The task ->
Would you give the number of lines in the entries that contain the word "right"? Nothing else is needed.

Data under study ->
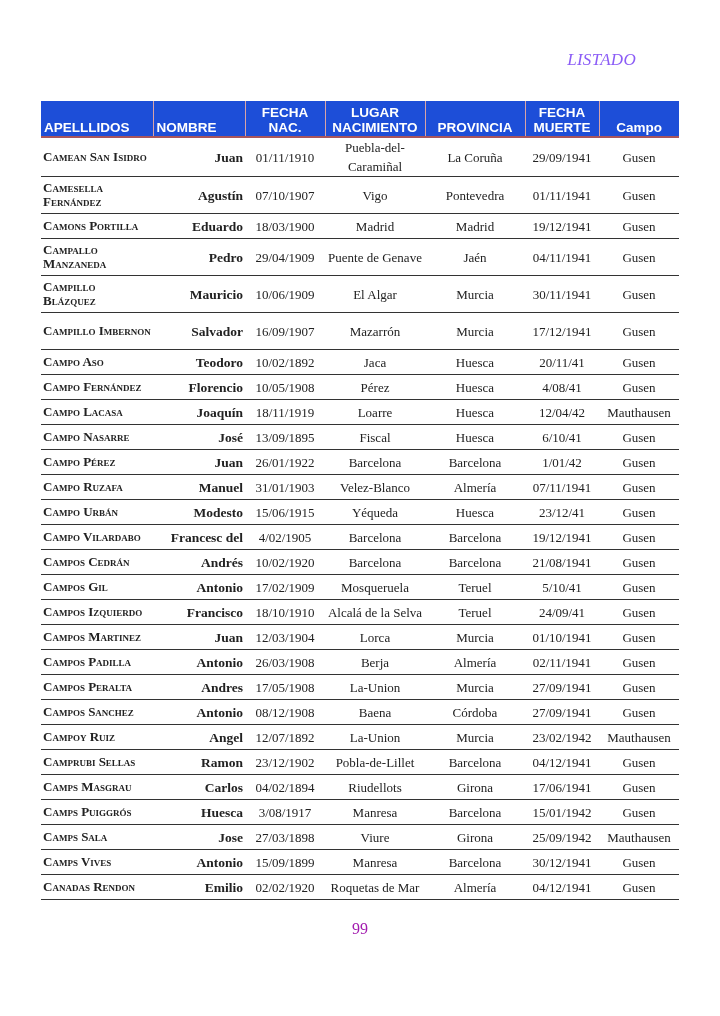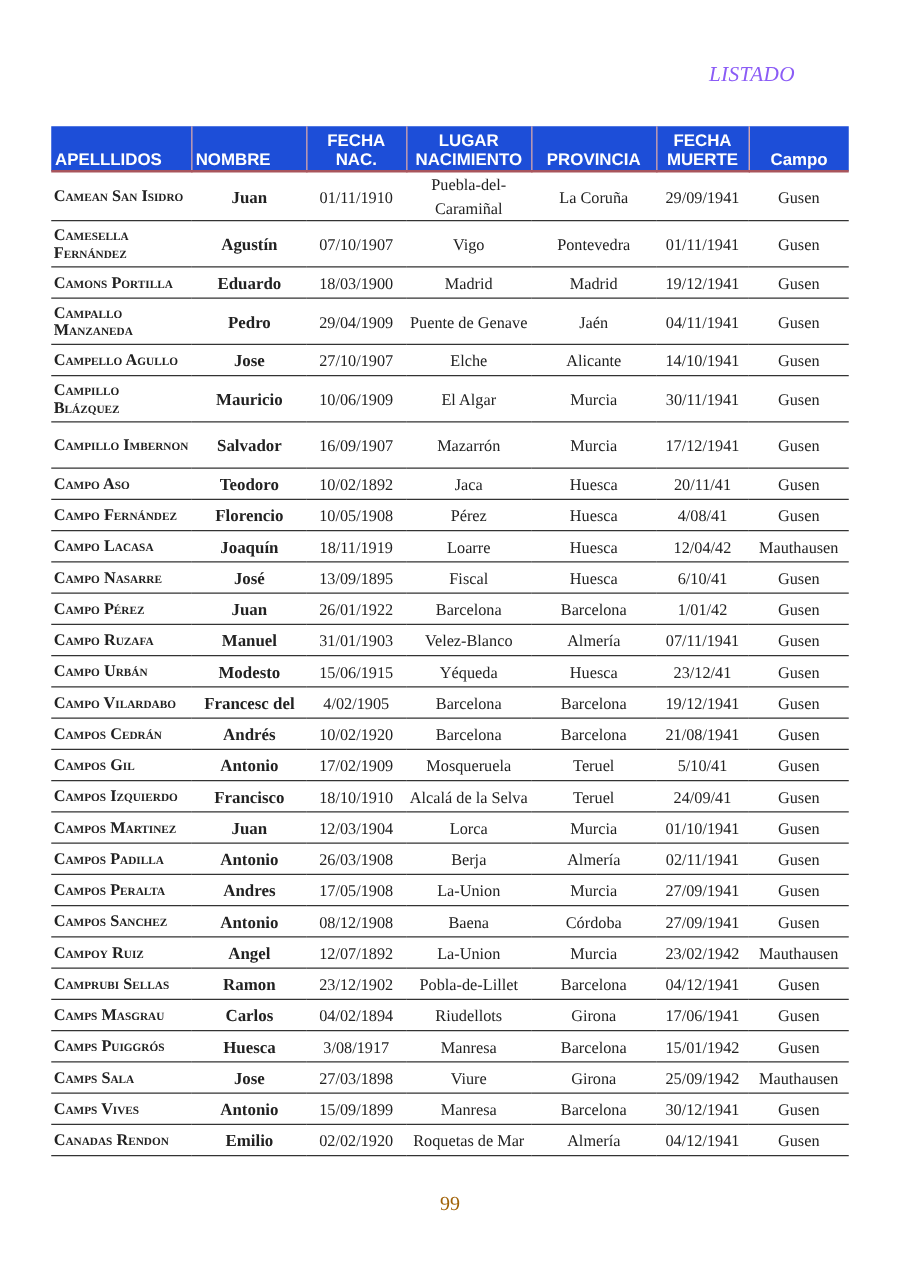--- a/index.html
+++ b/index.html
@@ -20,7 +20,7 @@
              text-align: center; vertical-align: middle; line-height: 19px; height: 24px; }
   tbody td.apellidos { text-align: left; font-weight: bold; font-variant: small-caps;
              font-size: 13px; line-height: 14px; padding-left: 2px; }
-  tbody td.nombre { text-align: center; font-weight: bold; font-size: 13.5px; padding-left: 3px; margin-top: 16px; }
+  tbody td.nombre { text-align: right; font-weight: bold; font-size: 13.5px; padding-left: 3px; margin-top: 16px; }
   tbody tr.tall td { height: 36px; }
   .page-number { position: absolute; top: 955px; left: 0; width: 720px; text-align: center;
           font-size: 16px; color: #a16207; }

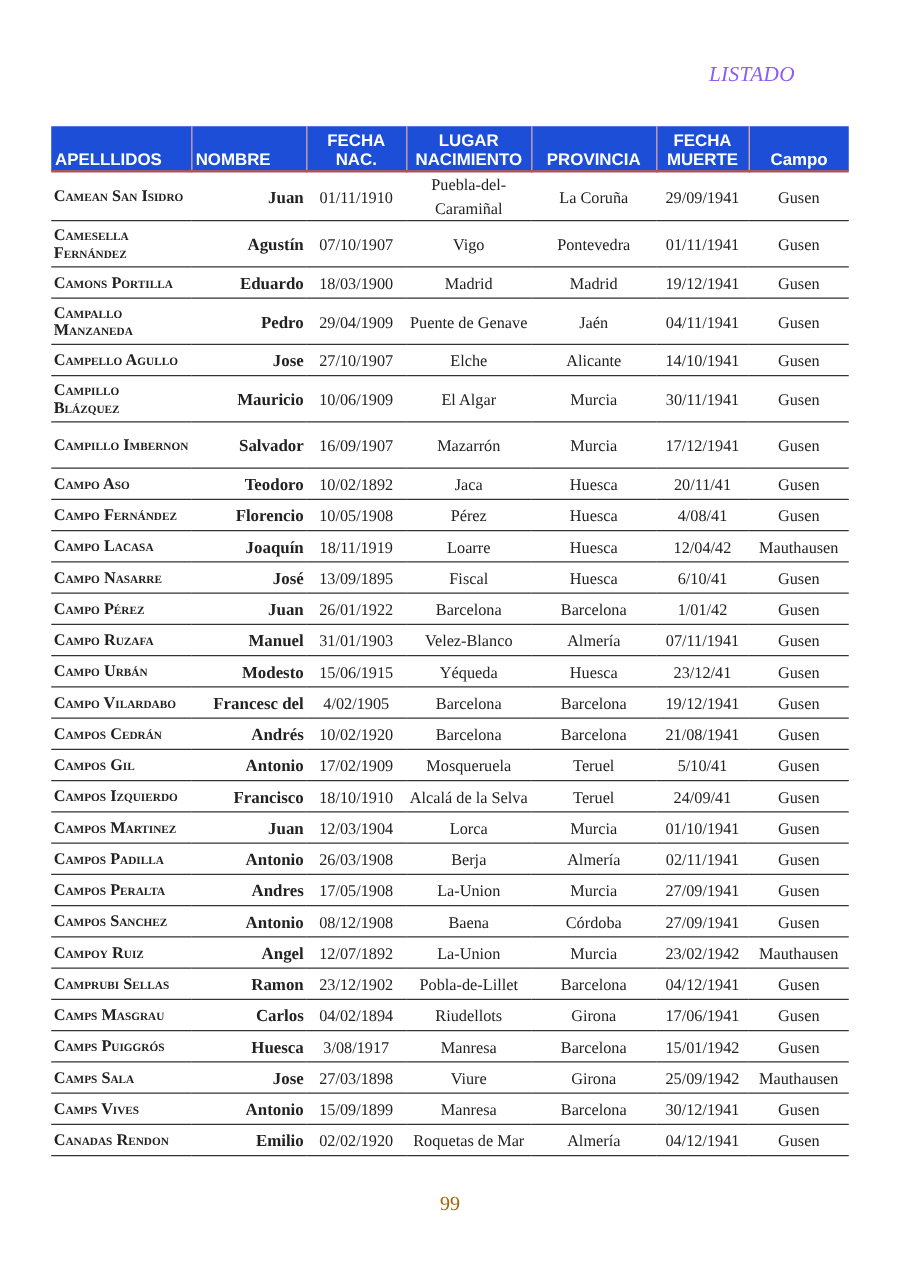--- a/index.html
+++ b/index.html
@@ -97,15 +97,6 @@
         <td class="">04/11/1941</td>
         <td class="">Gusen</td>
       </tr>
-      <tr>
-        <td class="apellidos">Campello Agullo</td>
-        <td class="nombre">Jose</td>
-        <td class="">27/10/1907</td>
-        <td class="lugar">Elche</td>
-        <td class="">Alicante</td>
-        <td class="">14/10/1941</td>
-        <td class="">Gusen</td>
-      </tr>
       <tr class="tall">
         <td class="apellidos">Campillo Blázquez</td>
         <td class="nombre">Mauricio</td>

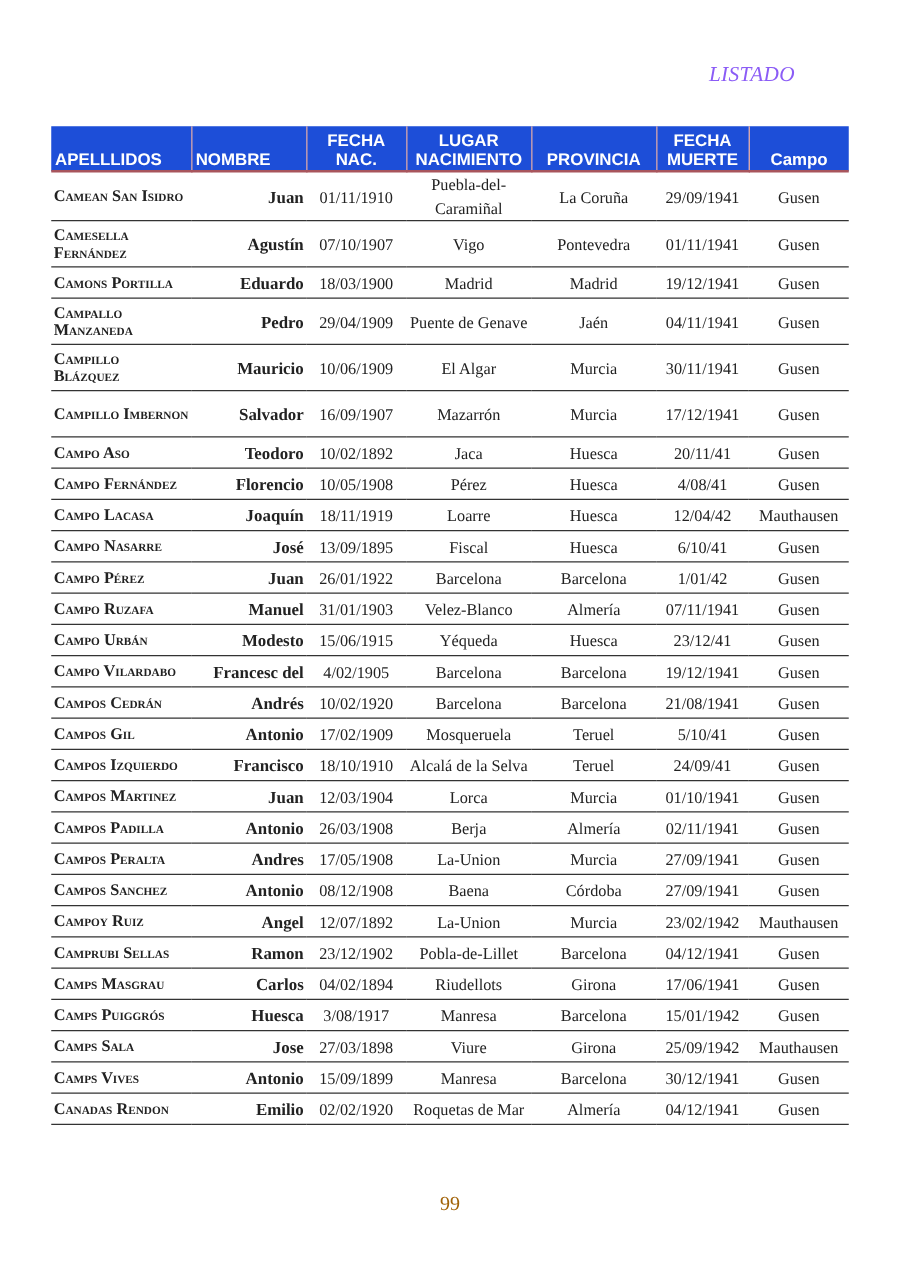--- a/index.html
+++ b/index.html
@@ -22,8 +22,8 @@
              font-size: 13px; line-height: 14px; padding-left: 2px; }
   tbody td.nombre { text-align: right; font-weight: bold; font-size: 13.5px; padding-left: 3px; margin-top: 16px; }
   tbody tr.tall td { height: 36px; }
-  .page-number { position: absolute; top: 955px; left: 0; width: 720px; text-align: center;
-          font-size: 16px; color: #a16207; }
+  .page-number { position: absolute; top: 920px; left: 0; width: 720px; text-align: center;
+          font-size: 16px; color: #a21caf; }
 </style>
 </head>
 <body>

Output below ->
2